Your children could put Granny in an early grave
Childcare demands on grandparents are costing them their health, says Sarah Caden, and upsetting the natural order
Published 19/04/2015 | 02:30
Some years ago, I heard psychologist Maureen Gaffney on the radio talking about grandparents. Her top tip for parents was that they must never speak ill of the grandparents to the children or in their earshot. This, she advised, would upset the delicate equilibrium.
For one thing, she explained, the children would be horrified, and defensive of their grandparents, whom they cannot be expected to see as their parents see them. But further, it would upset the almost magical relationship children have with their grandparents, traditionally free of the pressures of the parent-child relationship. Traditionally, that is, but not if, as has become the case in Ireland, increasing numbers of grandparents are semi-raising their grandchildren.
Last week, Tilda (The Irish Longitudinal Study on Ageing in Ireland), based in Trinity College reported that grandparents providing more than 60 hours of childcare per month to their adult children were at greater risk of depression. Sixty hours a month. That's not dangling a babba on your knee and telling them stories about the old days. That's school drop-offs, feeding, naps, school pick-ups and probably homework, too. That's parenting. And that's asking too much.
Among the grandparents Tilda canvassed for last week's research, 60pc had minded their grandchildren for some time in the previous month. Fine, that could be a spot of babysitting, or even a sleepover, the "I love them, but I love when they go home" stuff.
Out of that 60pc, however, one in five gave more than 60 hours care in the previous month. And, Tilda found, that cohort reported ill effects on their health as result, and a higher incidence of depression. Who's surprised by that? Think how many parents feel overwhelmed by their kids. Then add age and diminished energy and, well, a sense that you thought your working and child-rearing days were done, and you've got a soul-destroying mix right there.
So none of this is surprising, but it is hard to hear. For everyone involved. Maybe it's an Irish thing of fearing that if we raise a tricky topic, the whole thing will blow up in our faces. But talking about how retirement has become about child-rearing is something we have failed to do.

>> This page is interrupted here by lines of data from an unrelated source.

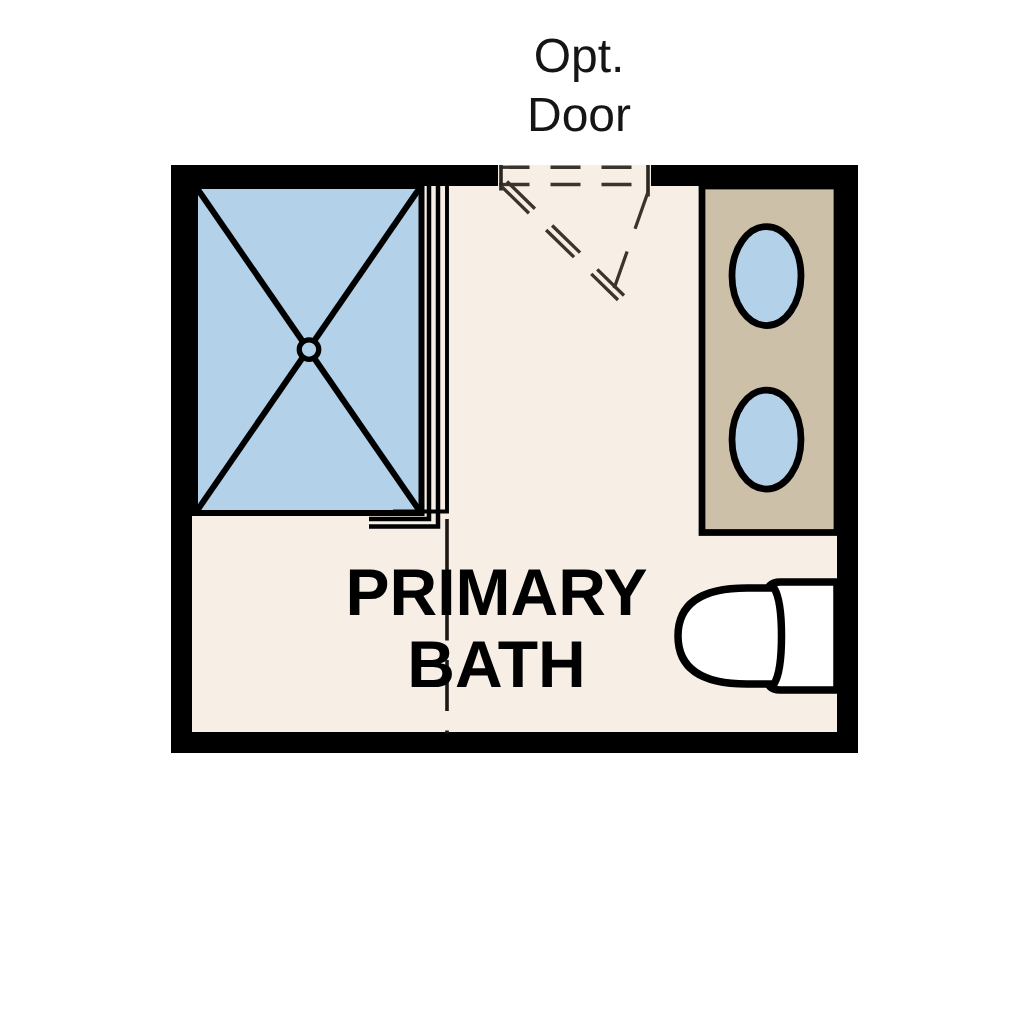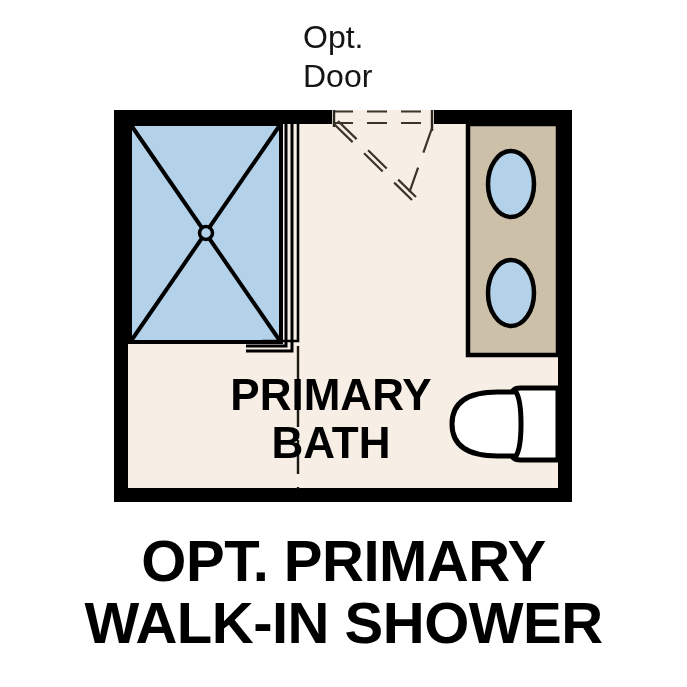--- a/index.html
+++ b/index.html
@@ -26,6 +26,7 @@
     left: 303px;
     top: 18px;
     width: 166px;
+    text-align: center;
     font-size: 32px;
     line-height: 1.22;
     color: #151515;

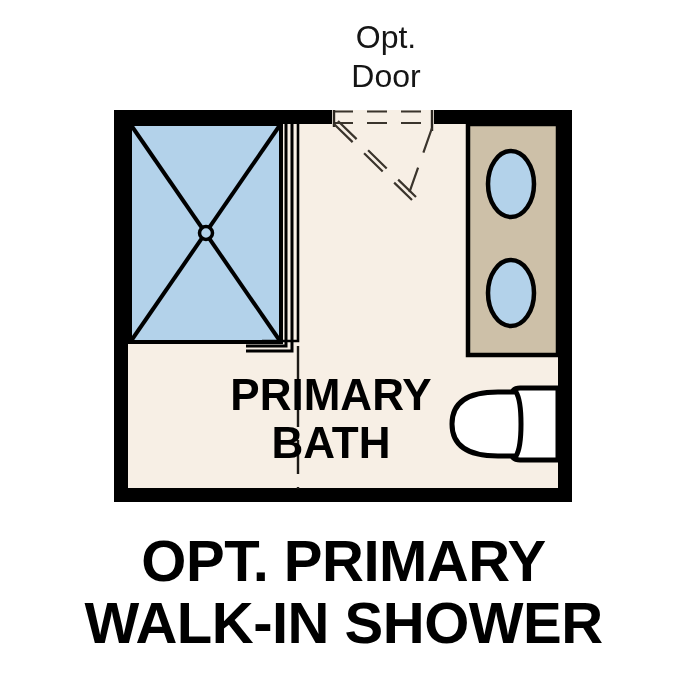--- a/index.html
+++ b/index.html
@@ -134,8 +134,6 @@
 
   </svg>
 
-  <div class="plan-title">OPT. PRIMARY
-WALK-IN SHOWER</div>
 
 </div>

Age Action Ireland has reported in the past that grandparents contact them for advice on how to say no to their adult children when they push the childcare demands too far. They struggle with buttoning their lip, too, when they can't reprimand kids that they mind on a daily basis, or adult kids whose parenting is coming up short. Tilda has said that a huge responsibility lies with the "middle generation" - today's parents - for opening up the channels of communication so that their parents don't feel overburdened or exploited, but that's easier said than done.
After all, if you need to go to work and you can't afford the cost of professional childcare, you're not going to ask your mother if she'd really mind taking care of her grandchildren. Because what if she says no? Instead, what most people do is lay out the desperation of their situation to their parents who, very often, feel they just can't say no. And no one feels quite right about it, but at least the kids are alright.
In 2011, another report from Tilda found that 47pc of Irish grandparents aged over 50 provided childcare for their adult children. But of those aged between 65 and 74, this rose to 60pc. Basically, when the grandparents were retired and perceived to have nothing else to do, they were roped in. Of course, many grandparents love minding their grandchildren. And a lot of grandparents aren't involved and regret that, but what Tilda's results show has nothing to do with either. It's not the minding that's the matter, it's the being required to do it, being expected to do it. It's about finding, in a time of your life when you could have a bit of freedom, that you can have blessed little. And that's where resentment starts. And that's where depression blooms.
But the pressure on grandparents is only a by-product of the pressure on parents. And mothers, specifically. We live in a society where women are expected to work, and where, in many, many cases, they have to work far more hours than is family-friendly. There's the expectation - sure what did you get an education for and build a career for, just to waste it all when you had kids? And then there's the obligation - we need every penny we can get to keep this show on the road. And they're not mutually exclusive.
Many women who can choose professional childcare chalk down years of shelling out almost all of their salary on it, in the belief that when the kids are older, all will change. And many women rely on their own parents to mind the kids in order to ensure that they're not going out working for nothing. Not because they want to overburden their ageing parents, but because they have no choice.
Choice is at the centre of all of this. The choice to have a two-working-parent family. The choice of what to do with your kids when you go out to work. The choice of either minding your grandchildren or not. Currently, neither the older nor the middle generation has much of a choice. And the traditional, carefree, 'you're at your granny's' relationship between the old and the young is being destroyed.
And all of our futures rely on righting this. Because if retirement age continues to creep up, today's parents will find themselves roped into child-minding in their 80s.